▸ Work request
Filter the data for lines with the word "align" and copy those lines.

+--

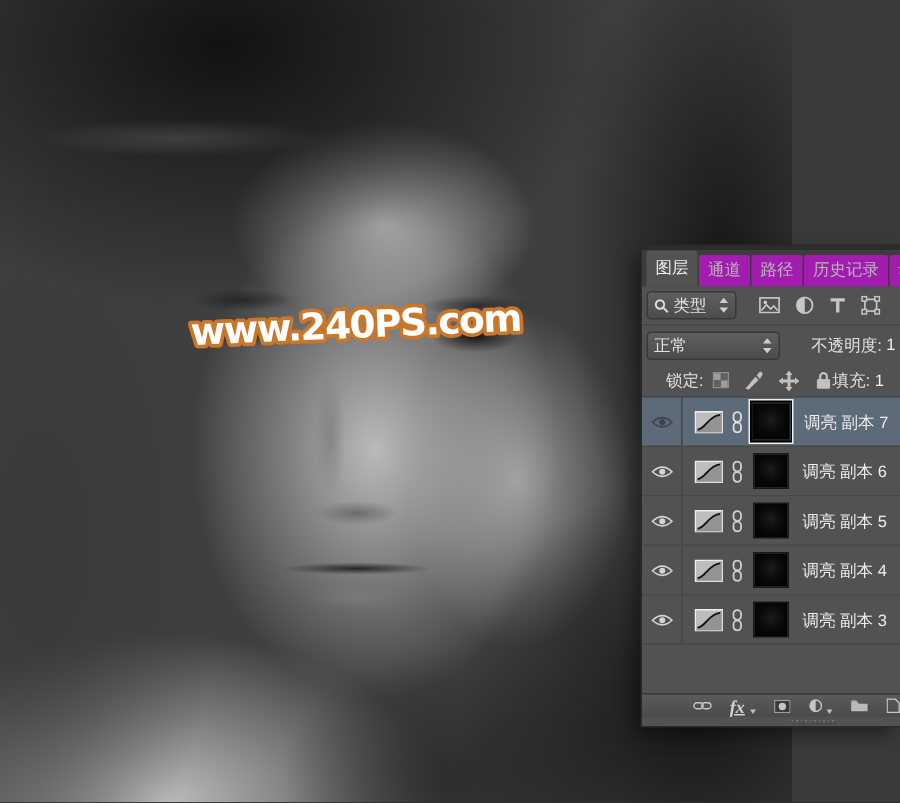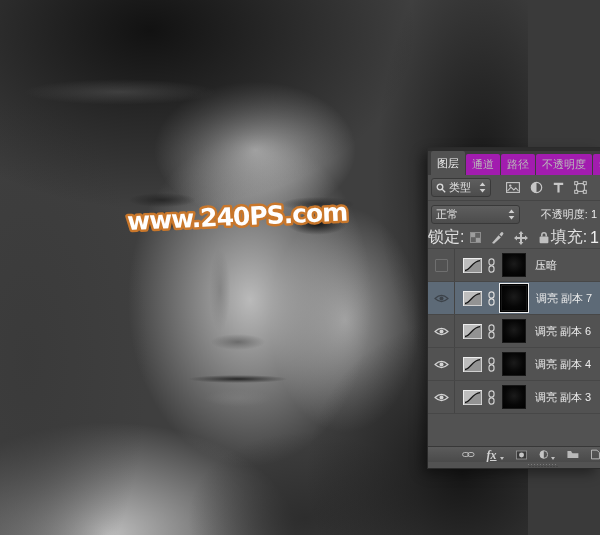--- a/index.html
+++ b/index.html
@@ -36,7 +36,7 @@
     stroke-linejoin:round;paint-order:stroke fill;}
 
   
-  .panel{position:absolute;left:428px;top:148px;width:172px;height:320px;background:#525252;
+  .panel{position:absolute;left:428px;top:164px;width:172px;height:320px;background:#525252;
          box-shadow:0 0 0 1px #2a2a2a,-5px 5px 12px rgba(0,0,0,.45);
          display:flex;flex-direction:column;overflow:hidden;color:#e0e0e0;}
   .panel *{box-sizing:border-box;}

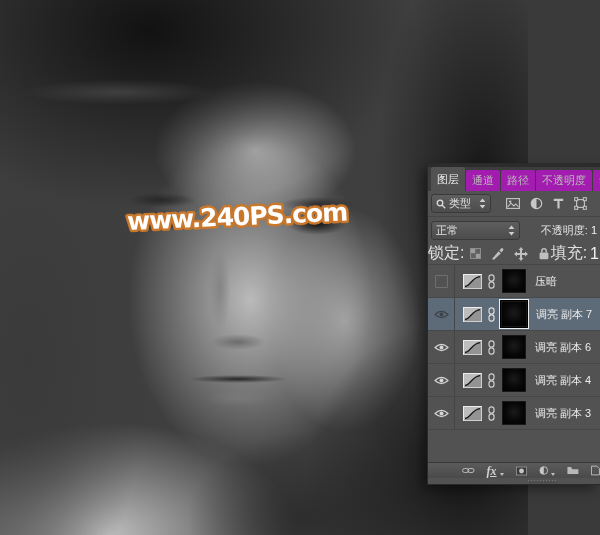--- a/index.html
+++ b/index.html
@@ -112,7 +112,7 @@
       <div class="tab active">图层</div>
       <div class="tab">通道</div>
       <div class="tab">路径</div>
-      <div class="tab">不透明度</div>
+      <div class="tab">历史记录</div>
       <div class="tab">动</div>
     </div>
 

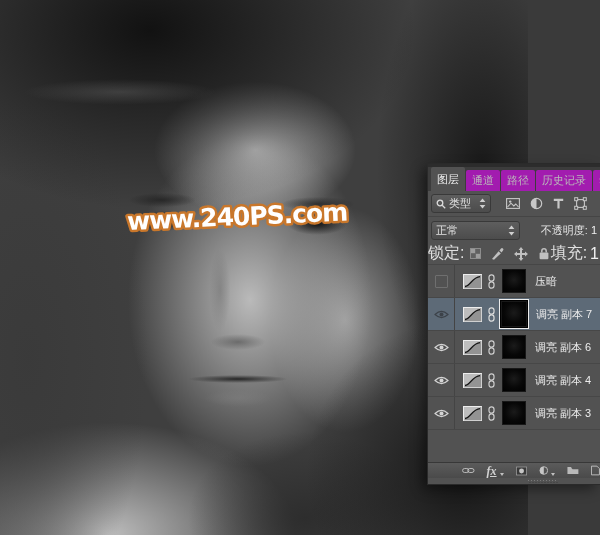--- a/index.html
+++ b/index.html
@@ -61,8 +61,8 @@
   .op-label{margin-left:21px;font-size:11px;white-space:nowrap;}
   .op-val{margin-left:3px;font-size:11px;color:#f0f0f0;}
 
-  .lock-row{height:22px;flex:none;display:flex;align-items:center;padding:0 0;
-            border-bottom:1px solid #464646;font-size:16px;}
+  .lock-row{height:22px;flex:none;display:flex;align-items:center;padding:0 16px;
+            border-bottom:1px solid #464646;font-size:11px;}
   .lock-label{white-space:nowrap;}
   .lock-icons{display:flex;align-items:center;gap:10px;margin-left:6px;}
   .fill-label{margin-left:auto;white-space:nowrap;}

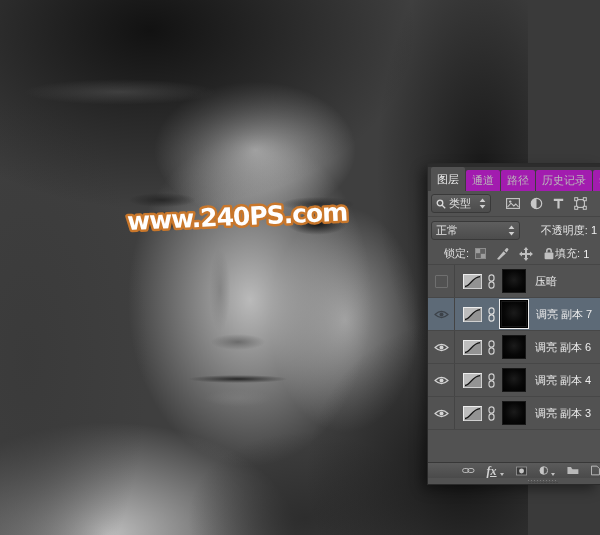--- a/index.html
+++ b/index.html
@@ -191,9 +191,13 @@
 
     <div class="layer-list">
 
-      <div class="layer-row">
+
+      <div class="layer-row selected">
         <div class="eye-well">
-          <div class="eye-empty"></div>
+          <svg width="15" height="9" viewBox="0 0 15 9">
+            <path d="M1 4.5 Q7.5 -1.6 14 4.5 Q7.5 10.6 1 4.5 Z" fill="none" stroke="#3c4249" stroke-width="1.1"></path>
+            <circle cx="7.5" cy="4.5" r="2" fill="#3c4249"></circle>
+          </svg>
         </div>
         <span class="adj-thumb">
           <svg width="19" height="15" viewBox="0 0 19 15">
@@ -204,19 +208,19 @@
         </span>
         <span class="chain">
           <svg width="9" height="15" viewBox="0 0 9 15">
-            <rect x="2" y="0.8" width="5" height="6.4" rx="2.4" fill="none" stroke="#cfcfcf" stroke-width="1.2"></rect>
-            <rect x="2" y="7.8" width="5" height="6.4" rx="2.4" fill="none" stroke="#cfcfcf" stroke-width="1.2"></rect>
+            <rect x="2" y="0.8" width="5" height="6.4" rx="2.4" fill="none" stroke="#dcdcdc" stroke-width="1.2"></rect>
+            <rect x="2" y="7.8" width="5" height="6.4" rx="2.4" fill="none" stroke="#dcdcdc" stroke-width="1.2"></rect>
           </svg>
         </span>
         <div class="mask-thumb"></div>
-        <span class="layer-name">压暗</span>
-      </div>
-
-      <div class="layer-row selected">
+        <span class="layer-name">调亮 副本 7</span>
+      </div>
+
+      <div class="layer-row">
         <div class="eye-well">
           <svg width="15" height="9" viewBox="0 0 15 9">
-            <path d="M1 4.5 Q7.5 -1.6 14 4.5 Q7.5 10.6 1 4.5 Z" fill="none" stroke="#3c4249" stroke-width="1.1"></path>
-            <circle cx="7.5" cy="4.5" r="2" fill="#3c4249"></circle>
+            <path d="M1 4.5 Q7.5 -1.6 14 4.5 Q7.5 10.6 1 4.5 Z" fill="none" stroke="#d4d4d4" stroke-width="1.1"></path>
+            <circle cx="7.5" cy="4.5" r="2" fill="#d4d4d4"></circle>
           </svg>
         </div>
         <span class="adj-thumb">
@@ -228,13 +232,14 @@
         </span>
         <span class="chain">
           <svg width="9" height="15" viewBox="0 0 9 15">
-            <rect x="2" y="0.8" width="5" height="6.4" rx="2.4" fill="none" stroke="#dcdcdc" stroke-width="1.2"></rect>
-            <rect x="2" y="7.8" width="5" height="6.4" rx="2.4" fill="none" stroke="#dcdcdc" stroke-width="1.2"></rect>
+            <rect x="2" y="0.8" width="5" height="6.4" rx="2.4" fill="none" stroke="#cfcfcf" stroke-width="1.2"></rect>
+            <rect x="2" y="7.8" width="5" height="6.4" rx="2.4" fill="none" stroke="#cfcfcf" stroke-width="1.2"></rect>
           </svg>
         </span>
         <div class="mask-thumb"></div>
-        <span class="layer-name">调亮 副本 7</span>
-      </div>
+        <span class="layer-name">调亮 副本 6</span>
+      </div>
+
 
       <div class="layer-row">
         <div class="eye-well">
@@ -257,9 +262,8 @@
           </svg>
         </span>
         <div class="mask-thumb"></div>
-        <span class="layer-name">调亮 副本 6</span>
-      </div>
-
+        <span class="layer-name">调亮 副本 4</span>
+      </div>
 
       <div class="layer-row">
         <div class="eye-well">
@@ -282,30 +286,6 @@
           </svg>
         </span>
         <div class="mask-thumb"></div>
-        <span class="layer-name">调亮 副本 4</span>
-      </div>
-
-      <div class="layer-row">
-        <div class="eye-well">
-          <svg width="15" height="9" viewBox="0 0 15 9">
-            <path d="M1 4.5 Q7.5 -1.6 14 4.5 Q7.5 10.6 1 4.5 Z" fill="none" stroke="#d4d4d4" stroke-width="1.1"></path>
-            <circle cx="7.5" cy="4.5" r="2" fill="#d4d4d4"></circle>
-          </svg>
-        </div>
-        <span class="adj-thumb">
-          <svg width="19" height="15" viewBox="0 0 19 15">
-            <rect x="0.5" y="0.5" width="18" height="14" fill="#bdbdbd" stroke="#ededed"></rect>
-            <path d="M0.5 14.5 L18.5 0.5 L18.5 14.5 Z" fill="rgba(70,70,70,.35)"></path>
-            <path d="M2 12.5 C7.5 12 9 3.5 17 2.6" stroke="#141414" stroke-width="1.3" fill="none"></path>
-          </svg>
-        </span>
-        <span class="chain">
-          <svg width="9" height="15" viewBox="0 0 9 15">
-            <rect x="2" y="0.8" width="5" height="6.4" rx="2.4" fill="none" stroke="#cfcfcf" stroke-width="1.2"></rect>
-            <rect x="2" y="7.8" width="5" height="6.4" rx="2.4" fill="none" stroke="#cfcfcf" stroke-width="1.2"></rect>
-          </svg>
-        </span>
-        <div class="mask-thumb"></div>
         <span class="layer-name">调亮 副本 3</span>
       </div>
 

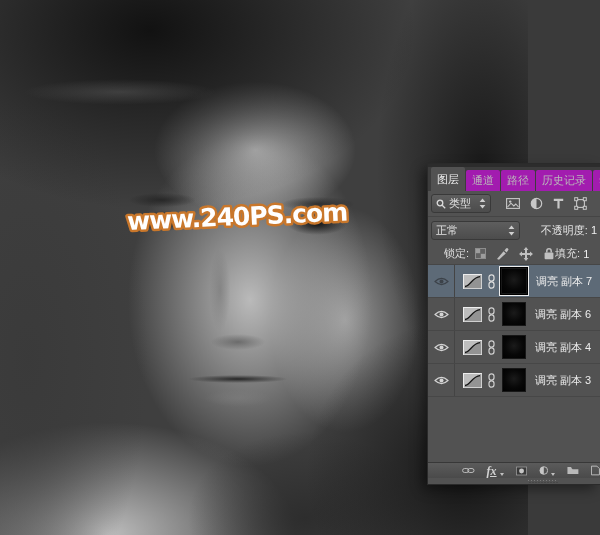--- a/index.html
+++ b/index.html
@@ -240,6 +240,29 @@
         <span class="layer-name">调亮 副本 6</span>
       </div>
 
+      <div class="layer-row">
+        <div class="eye-well">
+          <svg width="15" height="9" viewBox="0 0 15 9">
+            <path d="M1 4.5 Q7.5 -1.6 14 4.5 Q7.5 10.6 1 4.5 Z" fill="none" stroke="#d4d4d4" stroke-width="1.1"></path>
+            <circle cx="7.5" cy="4.5" r="2" fill="#d4d4d4"></circle>
+          </svg>
+        </div>
+        <span class="adj-thumb">
+          <svg width="19" height="15" viewBox="0 0 19 15">
+            <rect x="0.5" y="0.5" width="18" height="14" fill="#bdbdbd" stroke="#ededed"></rect>
+            <path d="M0.5 14.5 L18.5 0.5 L18.5 14.5 Z" fill="rgba(70,70,70,.35)"></path>
+            <path d="M2 12.5 C7.5 12 9 3.5 17 2.6" stroke="#141414" stroke-width="1.3" fill="none"></path>
+          </svg>
+        </span>
+        <span class="chain">
+          <svg width="9" height="15" viewBox="0 0 9 15">
+            <rect x="2" y="0.8" width="5" height="6.4" rx="2.4" fill="none" stroke="#cfcfcf" stroke-width="1.2"></rect>
+            <rect x="2" y="7.8" width="5" height="6.4" rx="2.4" fill="none" stroke="#cfcfcf" stroke-width="1.2"></rect>
+          </svg>
+        </span>
+        <div class="mask-thumb"></div>
+        <span class="layer-name">调亮 副本 5</span>
+      </div>
 
       <div class="layer-row">
         <div class="eye-well">

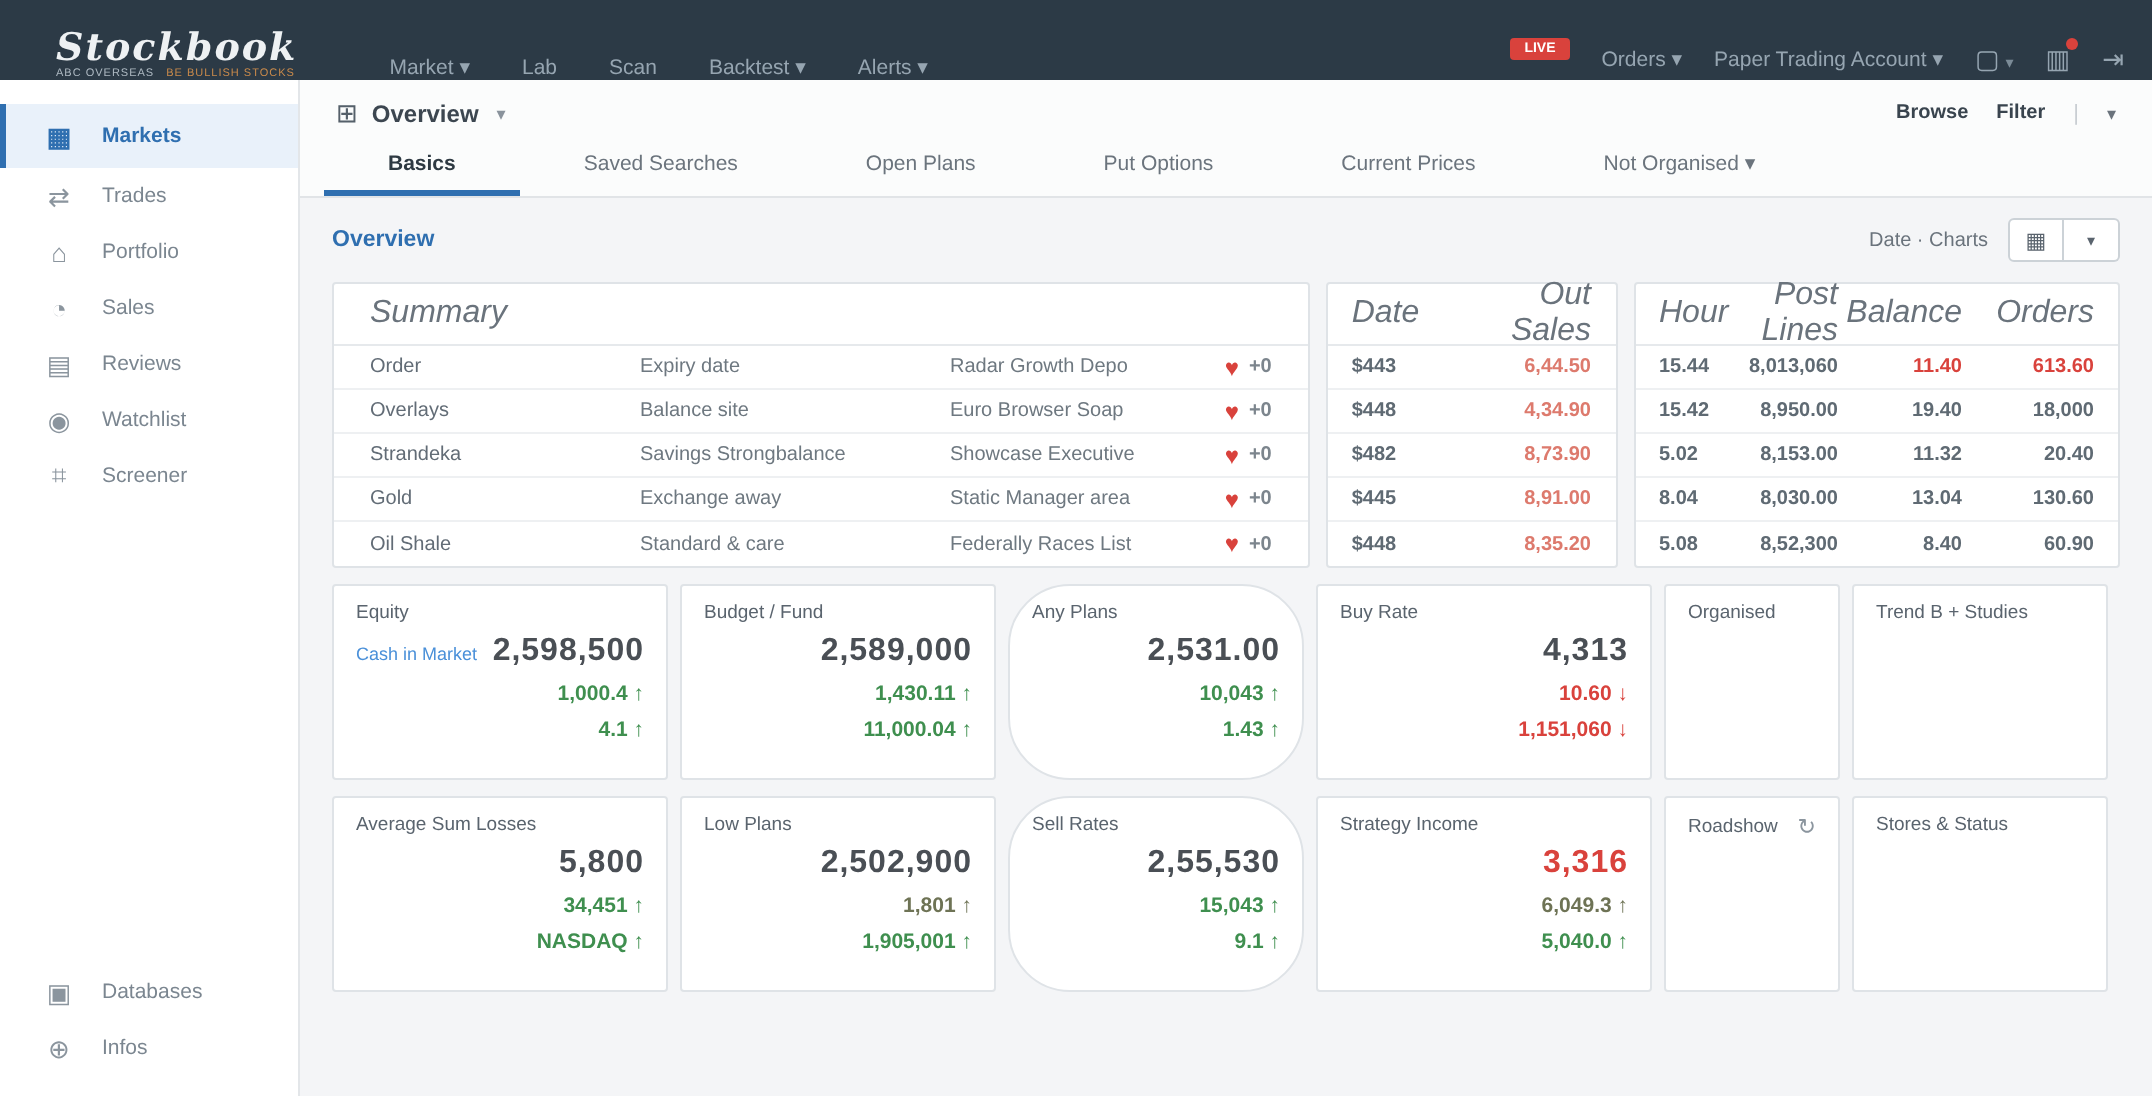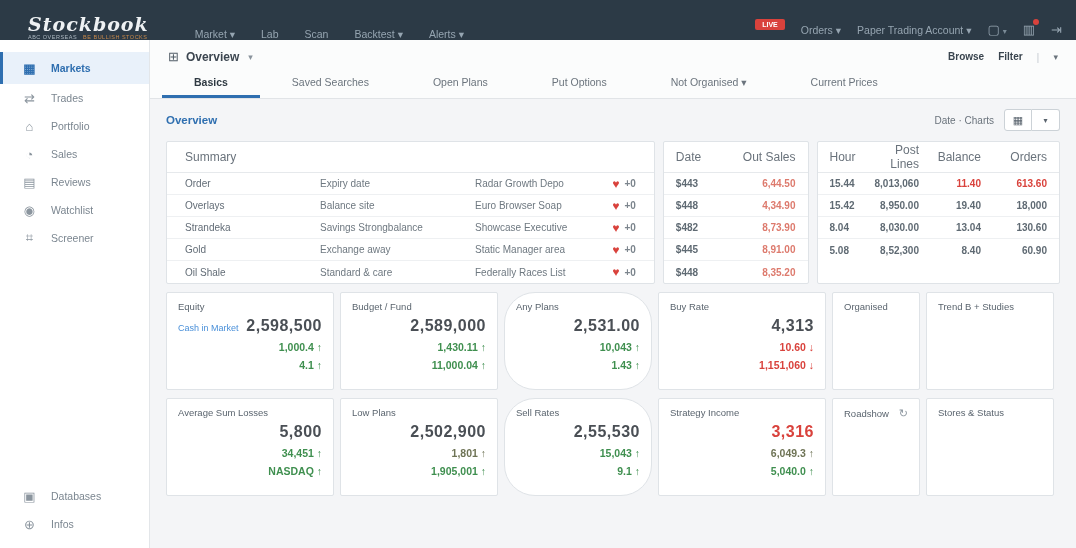--- a/index.html
+++ b/index.html
@@ -212,8 +212,8 @@
       <span class="tab">Saved Searches</span>
       <span class="tab">Open Plans</span>
       <span class="tab">Put Options</span>
+      <span class="tab">Current Prices</span>
       <span class="tab">Not Organised ▾</span>
-      <span class="tab">Current Prices</span>
     </div>
   </div>
 

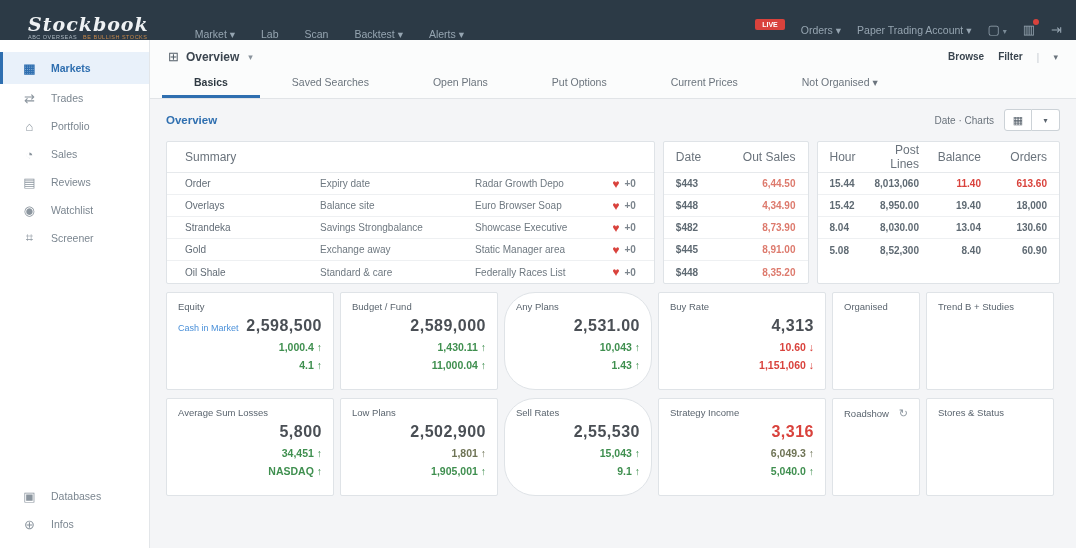--- a/index.html
+++ b/index.html
@@ -72,7 +72,7 @@
   .tables-row{display:flex;gap:8px;}
   .tbl{background:#fff;border:1px solid #dfe3e7;border-radius:2px;}
   .tbl-head{height:31px;display:flex;align-items:center;border-bottom:1px solid #e6e9ec;
-            font-size:12px;color:#6a737c;}
+            font-size:16px;color:#6a737c;font-style:italic;}
   .trow{height:22px;display:flex;align-items:center;border-bottom:1px solid #eef0f2;
         font-size:10px;color:#6e7880;}
   .trow:last-child{border-bottom:none;}

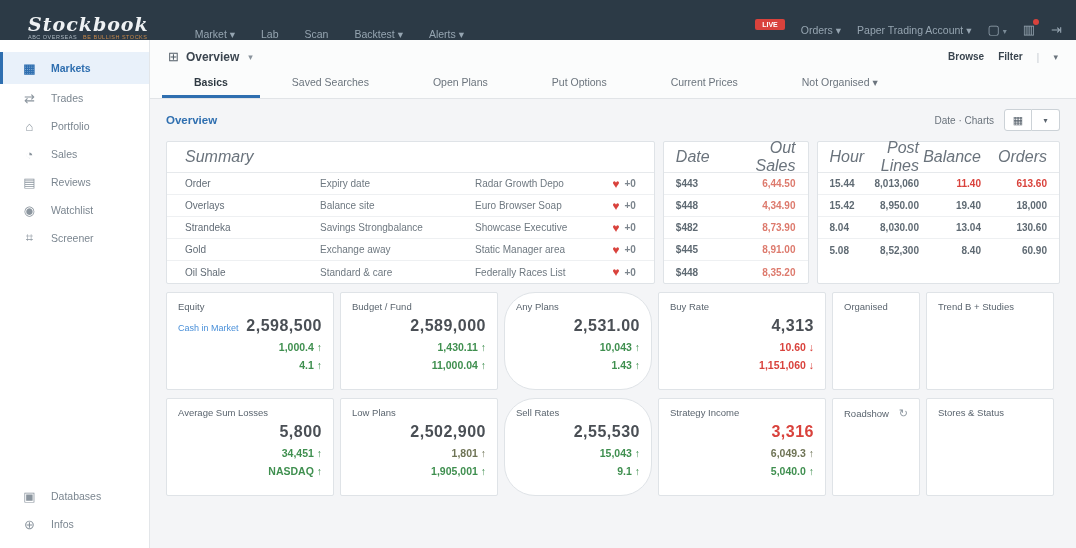--- a/index.html
+++ b/index.html
@@ -333,6 +333,12 @@
           <span class="r-c4">18,000</span>
         </div>
         <div class="trow">
+          <span class="r-c1">5.02</span>
+          <span class="r-c2">8,153.00</span>
+          <span class="r-c3">11.32</span>
+          <span class="r-c4">20.40</span>
+        </div>
+        <div class="trow">
           <span class="r-c1">8.04</span>
           <span class="r-c2">8,030.00</span>
           <span class="r-c3">13.04</span>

+--

▸ Answer
-  .lock-row{height:22px;flex:none;display:flex;align-items:center;padding:0 0;
+  .lock-row{height:22px;flex:none;display:flex;align-items:center;padding:0 16px;
   .lock-icons{display:flex;align-items:center;gap:10px;margin-left:6px;}
   .tbl-head{height:31px;display:flex;align-items:center;border-bottom:1px solid #e6e9ec;
   .trow{height:22px;display:flex;align-items:center;border-bottom:1px solid #eef0f2;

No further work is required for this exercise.